- Opening Delimiter -

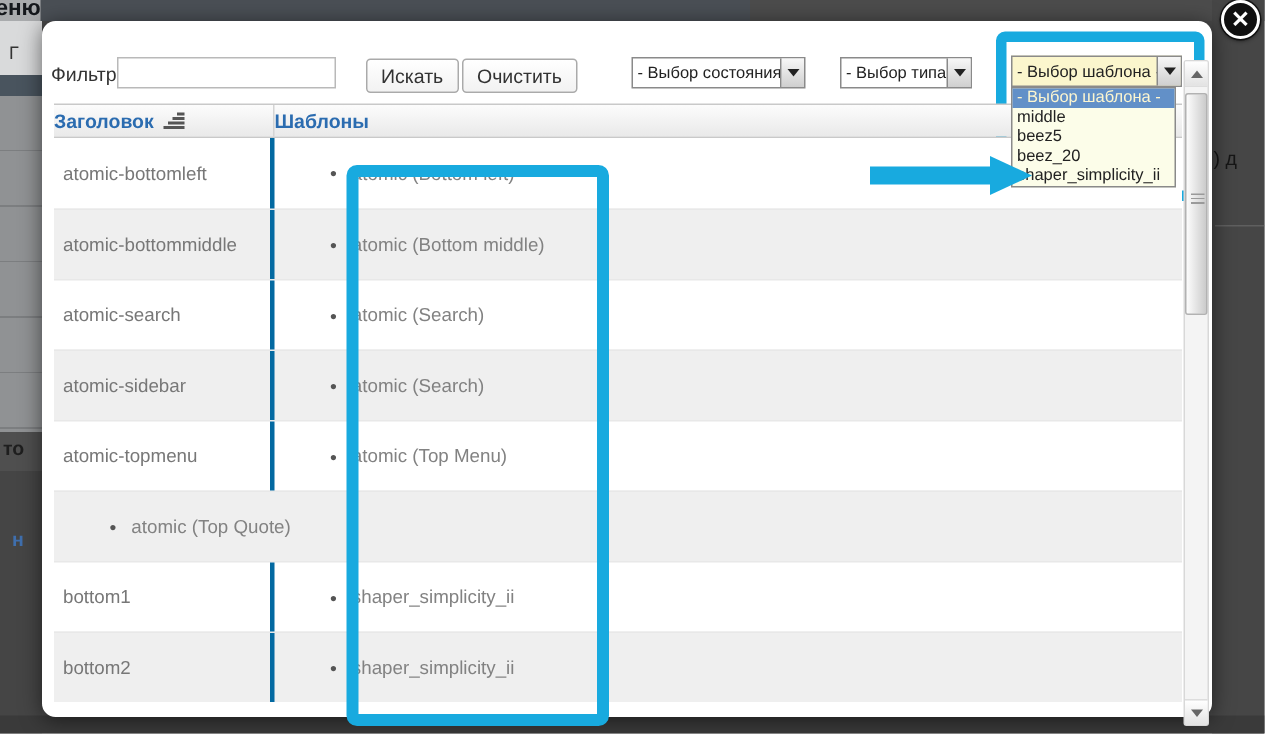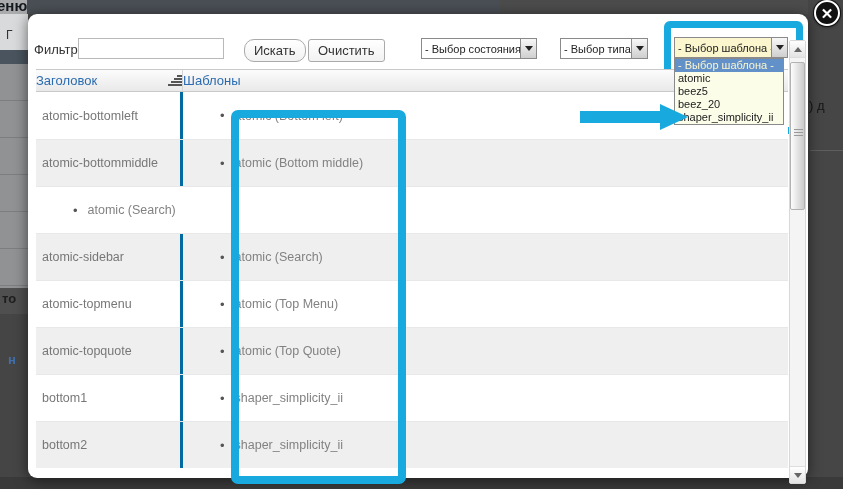"Искать" .btn-search { border-radius: 10px -> none }
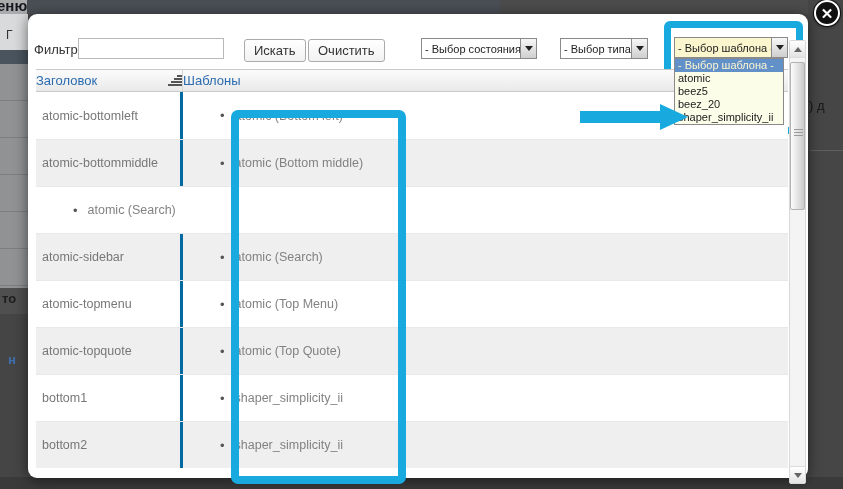"Заголовок" .th { font-weight: normal -> bold; justify-content: space-between -> flex-start }
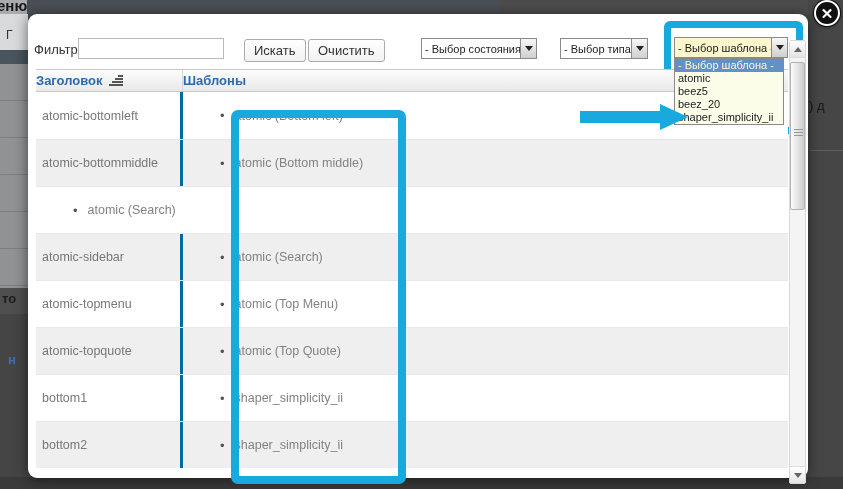"atomic" div.opt { text: atomic -> middle }
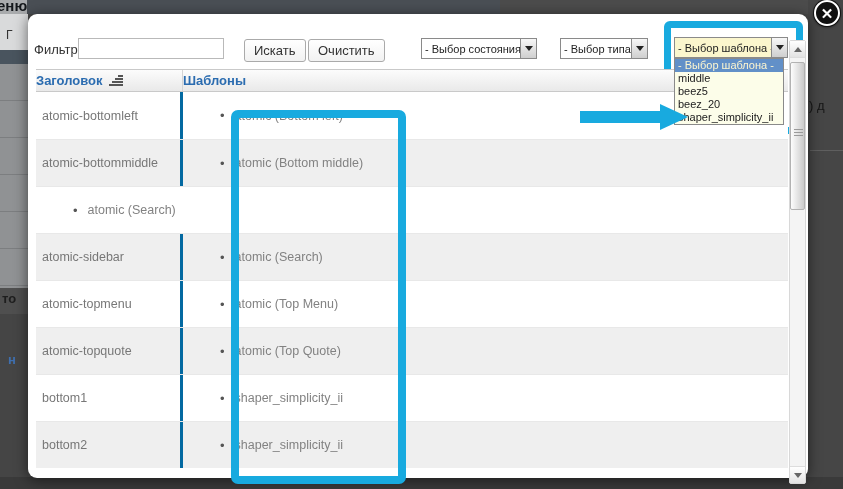"atomic-search" div.cell { html: none -> <div>atomic-search</div> }
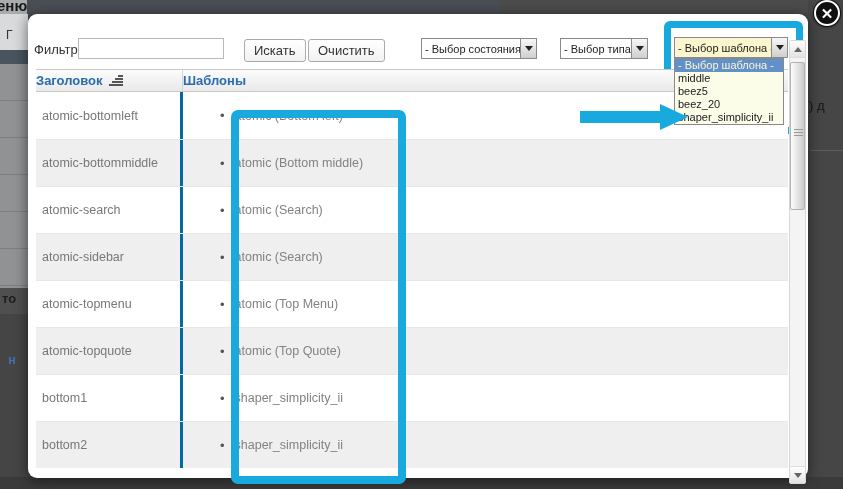"atomic-topquote" div.cell { html: <div>atomic-topquote</div> -> none }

- Closing Delimiter -

Work task: Repeat word for word the lines beginning at the one with "font-weight: normal ->" and ending at the final line of the records above, both included, and no others. Leave the pictures out.

Output for this exercise:
"Заголовок" .th { font-weight: normal -> bold; justify-content: space-between -> flex-start }
"atomic" div.opt { text: atomic -> middle }
"atomic-search" div.cell { html: none -> <div>atomic-search</div> }
"atomic-topquote" div.cell { html: <div>atomic-topquote</div> -> none }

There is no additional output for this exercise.